Last week, all of us Peace Corps trainees were assembled at a hotel in Almaty for our counterpart conference. This meant we spent three days getting to know our main contact at site, listening to lectures, and doing incomprehensibly helpful activities. My counterpart is Natalia Stupina, an older Russian woman who has lived in Sergeyevka most of her life. She’s sweet, motherly, and very, very different from me. Although the conference was supposed to be about the counterparts, we all twitched impatiently through lectures before going bananas when they let us go for the evening. It was an intense week. We were all about to leave the close friends we had spent the past two months getting to know, and go to tiny villages, small towns, large towns, and gleaming cities all over the country.
It’s not every day that you meet a bunch of new people in a new country, learn a new language, work at a new job, and are then shipped off to new homes to live in new socio-economic classes, and experience new climate/geography, all with virtually no control over your situation. Needless to say, the conference was an emotional roller-coaster. However, somehow we all managed to haul ourselves out of bed with our bags at seven o’clock on Saturday morning to go to our swearing-in ceremony. I faced the flag, said a pledge, received a pin, shook hands with the US Ambassador, and was handed a large jar of raspberry jam by my former host-mama. It was strange closure. There were too many emotions to feel much of anything.
The train ride was pleasant but surreal. There were nine of us and our counterparts on the train, but we quickly found out that we were all separated throughout the cars. It must have been a blast to watch all of the cracked-out volunteers struggle with our massive bags as we could barely figure out what was going on around us. We traveled second class, which meant that my counterpart and I shared a cramped four-person coupe (room) with two other people. Luckily, I packed relatively well, so space was not too much of an issue. One of our neighbors was a sweet older woman who smelled nice, and our other neighbor was a middle-aged slob who reeked of alcohol, which we found out later was actually masking his natural stench.
His appearance was striking; his face was so badly beaten that he could barely open his eyes, and both of his fists were swollen to twice their normal size. He mostly stayed to himself and got out of our way when we needed him to. I think that was a combination of a terrible hangover, getting his ass whupped, and my going into alpha-male-don’t-#$%@-with-me mode. It’s hard to stay emotionally detached from someone who smells like death and sleeps three feet from you, and I felt justified in my coolness to him when he didn’t offer to give up his lower birth to my counterpart and got hammered at a twenty minute stop in Astana.
Aside from the smelly and strange coupe-mate, the train was comfortable and fun. All of us volunteers found each other and talked everywhere we could, in the hallways, in our berths, and even in the dining car. The woman who ran the dining car was not fond of the last option, but as the car was never occupied and we always ordered something for exorbitant prices, I never felt bad about it. Having nice conversations and little perks on the train was what made the ride pleasant. I especially enjoyed the water dispenser for tea and coffee that was heated by coal, and the bathroom with its dual-action toilets.
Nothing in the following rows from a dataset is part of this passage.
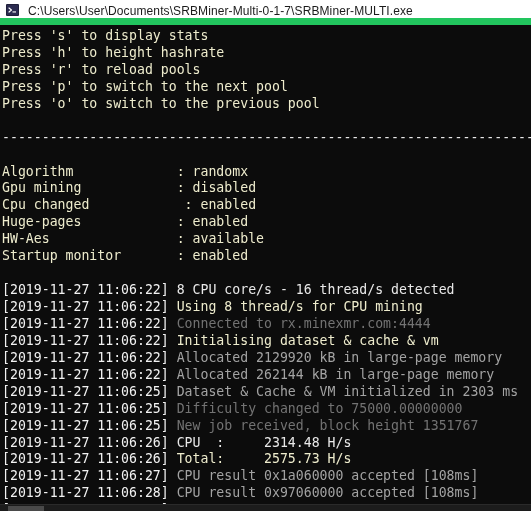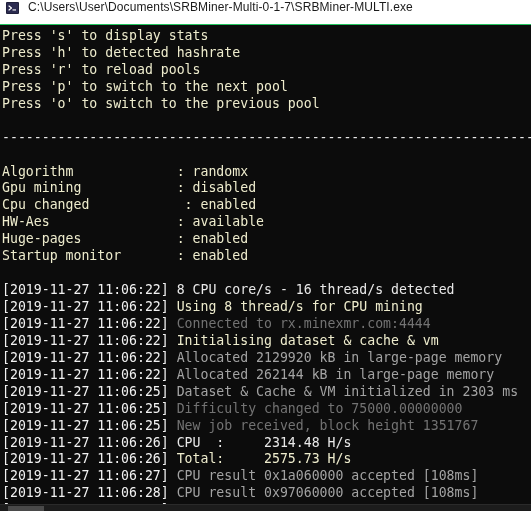"C:\Users\User\Documents\SRBMiner-Multi-0" #titlebar { align-items: flex-start -> flex-end; border-bottom: 1px solid #22c55e -> 7px solid #22c55e }
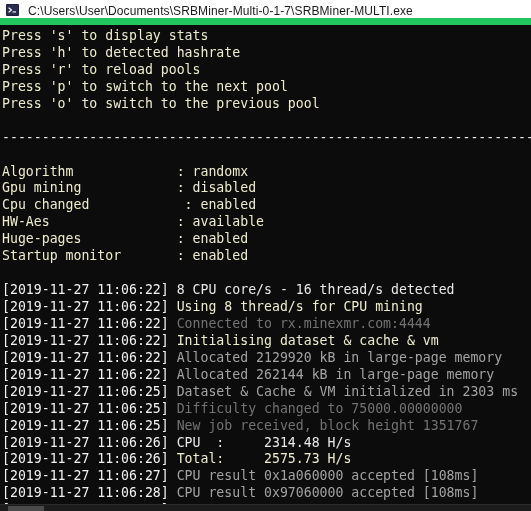"Press 'h' to detected hashrate" div.line { text: detected -> height }
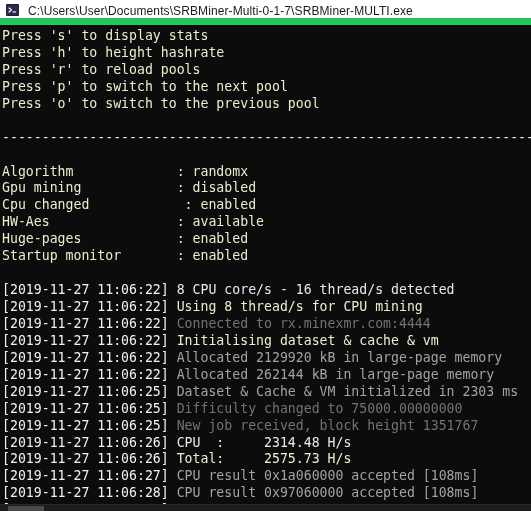"HW-Aes : available" div.line { order: before "Huge-pages : enabled" -> after "Huge-pages : enabled" }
Squat toilets are common in Kazakhstan, and to be honest, they’re much cleaner and more comfortable to use than regular ones when you’re using a public bathroom. The train bathroom however had a regular toilet that was souped up to do double-duty; the seat at little grippy things on it to stand on and a handle to hold onto the wall in front of you so you don’t fall. How sweet is that?! I’m the kind of person would stand on a toilet just for for the hell of it, and on this train they created a bathroom so I could do it easier! Pooping was tons of fun. Anyways, the train ride was relaxing and pleasant on Saturday night, but on Sunday it became rather melancholy as my friends all got off at their different stops, leaving three of us hurtling alone down to the end of the tracks to the Petropavlosk station, which is so close to Russia that it’s actually owned by Russia.
The train was behind schedule, so we arrived at a little before ten o’clock in the evening. It was late and there was a storm with snow and high winds, so my counterpart and I had to stay in Petro instead of driving the 180 kilometers to Sergeyevka. The train station was surprisingly modern and elegant, and had rooms to rent for crazy high prices, but we didn’t have much of a choice. Therefore, after over thirty hours of travel and one more hour of waiting at the front desk, I squeezed all of my bags into a tiny room, peeled off my clothes, and passed out in a bed adjacent to my counterpart. The next day would begin the next chapter of my life.